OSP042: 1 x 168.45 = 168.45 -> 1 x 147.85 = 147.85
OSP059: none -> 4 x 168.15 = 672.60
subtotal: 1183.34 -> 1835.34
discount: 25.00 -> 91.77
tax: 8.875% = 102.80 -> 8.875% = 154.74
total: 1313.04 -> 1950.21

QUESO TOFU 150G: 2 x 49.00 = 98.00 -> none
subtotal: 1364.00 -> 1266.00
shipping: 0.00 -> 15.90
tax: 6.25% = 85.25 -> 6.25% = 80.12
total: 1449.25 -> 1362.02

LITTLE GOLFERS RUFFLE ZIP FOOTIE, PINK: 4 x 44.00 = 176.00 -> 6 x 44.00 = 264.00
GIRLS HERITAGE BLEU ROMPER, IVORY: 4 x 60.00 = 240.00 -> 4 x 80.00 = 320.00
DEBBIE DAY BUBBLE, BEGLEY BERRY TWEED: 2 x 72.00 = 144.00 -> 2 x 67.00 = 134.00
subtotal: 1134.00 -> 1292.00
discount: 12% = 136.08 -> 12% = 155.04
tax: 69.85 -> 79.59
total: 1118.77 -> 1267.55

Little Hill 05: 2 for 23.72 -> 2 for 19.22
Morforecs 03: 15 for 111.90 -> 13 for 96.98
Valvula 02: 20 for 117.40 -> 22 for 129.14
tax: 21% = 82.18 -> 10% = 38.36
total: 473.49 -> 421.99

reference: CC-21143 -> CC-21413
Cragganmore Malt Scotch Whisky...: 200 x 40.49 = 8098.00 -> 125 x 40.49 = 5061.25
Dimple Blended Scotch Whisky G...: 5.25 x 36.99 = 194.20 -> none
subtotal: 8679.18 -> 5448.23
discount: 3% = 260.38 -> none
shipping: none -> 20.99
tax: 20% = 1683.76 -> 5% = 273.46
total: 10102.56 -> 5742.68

▶ _Exercise goal_: Copy exactly the lines that run from the first line of the data to the line containing "GIRLS HERITAGE BLEU", please, with both ends included and nothing else.

▶ _Answer to this problem_:
OSP042: 1 x 168.45 = 168.45 -> 1 x 147.85 = 147.85
OSP059: none -> 4 x 168.15 = 672.60
subtotal: 1183.34 -> 1835.34
discount: 25.00 -> 91.77
tax: 8.875% = 102.80 -> 8.875% = 154.74
total: 1313.04 -> 1950.21

QUESO TOFU 150G: 2 x 49.00 = 98.00 -> none
subtotal: 1364.00 -> 1266.00
shipping: 0.00 -> 15.90
tax: 6.25% = 85.25 -> 6.25% = 80.12
total: 1449.25 -> 1362.02

LITTLE GOLFERS RUFFLE ZIP FOOTIE, PINK: 4 x 44.00 = 176.00 -> 6 x 44.00 = 264.00
GIRLS HERITAGE BLEU ROMPER, IVORY: 4 x 60.00 = 240.00 -> 4 x 80.00 = 320.00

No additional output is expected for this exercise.